You can develop illnesses related to your environment; some of those illnesses are cancer, heart disease, diabetes, asthma, obesity, depression, occupational injuries, and more. The environmental risk factors for disease are pollution; microbes in the air, water, or soil; contaminants in food; weather conditions (e.g. droughts, heat waves); pesticides, pests and parasites; radiation; poverty; and more. All of these issues are manufactured by modern societies’ attachment to consumerism and blatant irresponsibility.
We are, as a whole, disconnected from nature. As more of us move into cities and adopt modern habits, we continue to perpetuate this behavior to future generations. Environmental wellness is often overlooked, but the 7 remaining dimensions are completely reliant upon it. In a book written by Richard Louv called Last Child in the Woods, the author mentions Nature-Deficit Disorder. This disorder can have profound effects on our problem-solving skills, eyesight, energy levels, memory, emotional wellness, and social wellness.
To fuel your environmental wellness dimension, you must interact with the environment more. Attempt to improve the quality of your personal, communal, and global environment. This simple interaction will support all the remaining dimensions of wellness. Practices as simple as engaging in a home or community garden will give you the benefit directly fueling your physical wellness.

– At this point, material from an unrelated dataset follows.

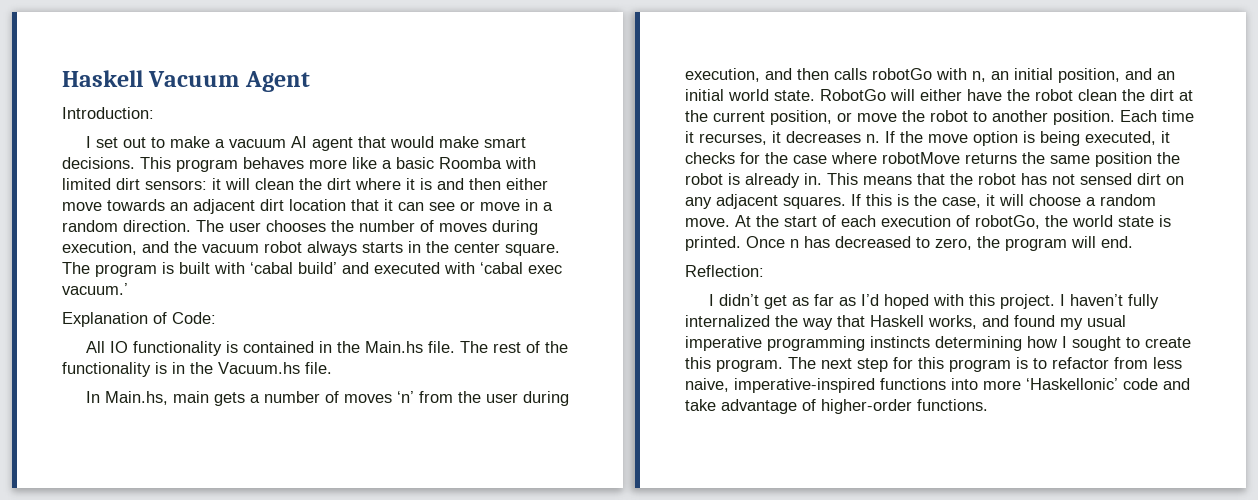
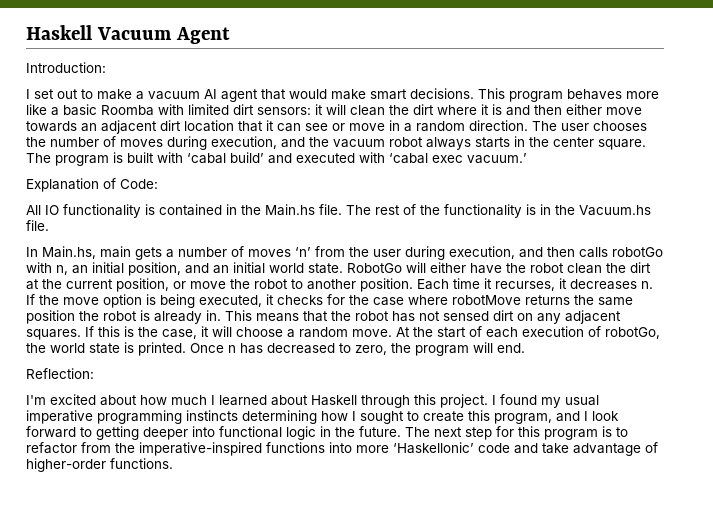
- I didn’t get as far as I’d hoped with this project. I haven’t fully internalized the way that Haskell works, and found my usual imperative programming instincts determining how I sought to create this program.
+ I'm excited about how much I learned about Haskell through this project. I found my usual imperative programming instincts determining how I sought to create this program, and I look forward to getting deeper into functional logic in the future.
- The next step for this program is to refactor from less naive, imperative-inspired functions into more ‘Haskellonic’ code and take advantage of higher-order functions.
+ The next step for this program is to refactor from the imperative-inspired functions into more ‘Haskellonic’ code and take advantage of higher-order functions.

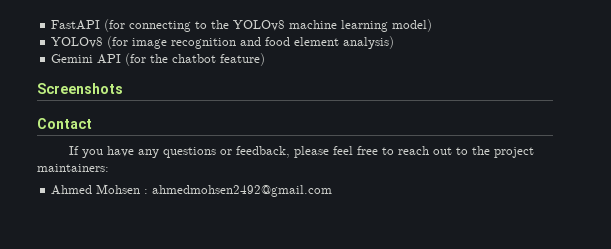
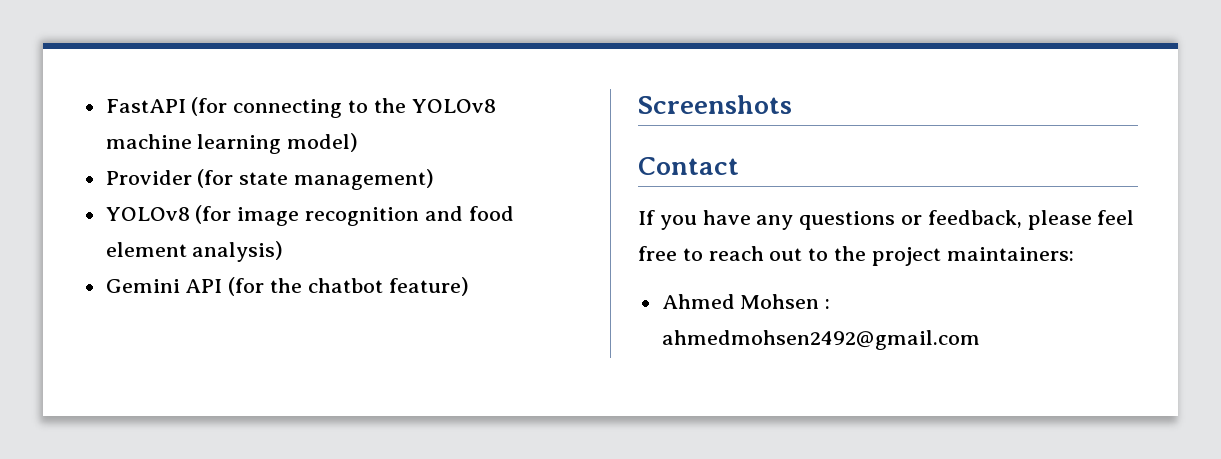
+ Provider (for state management)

It is important that we keep our living spaces and workspaces organized, because clutter in your personal environment can trigger anxiety, reduce your sleep quality, and promote more bacteria in your living spaces. You already know the sensation of a clean living space or workspace as opposed to a cluttered one. To take that experience to deeper levels, learning more about interior design or the art of feng shui. Not only will this improve your intellectual wellness, but you will also be able to experiment with how the new knowledge directly affects your day to day experience.
Lastly, it is important to realize that your living space is also a part of your broadcast. The color schemes, lighting, decorations, and everything that makes up your design all reflect the frequency you are resonant with. Since we are in the search for flow and longevity, design a space that increases these aspects. Bring into your space only things that will get you closer to your desired frequency (exercise equipment, comfortable bed set, books, etc.), and things that will bring pleasurable experiences to your spaces.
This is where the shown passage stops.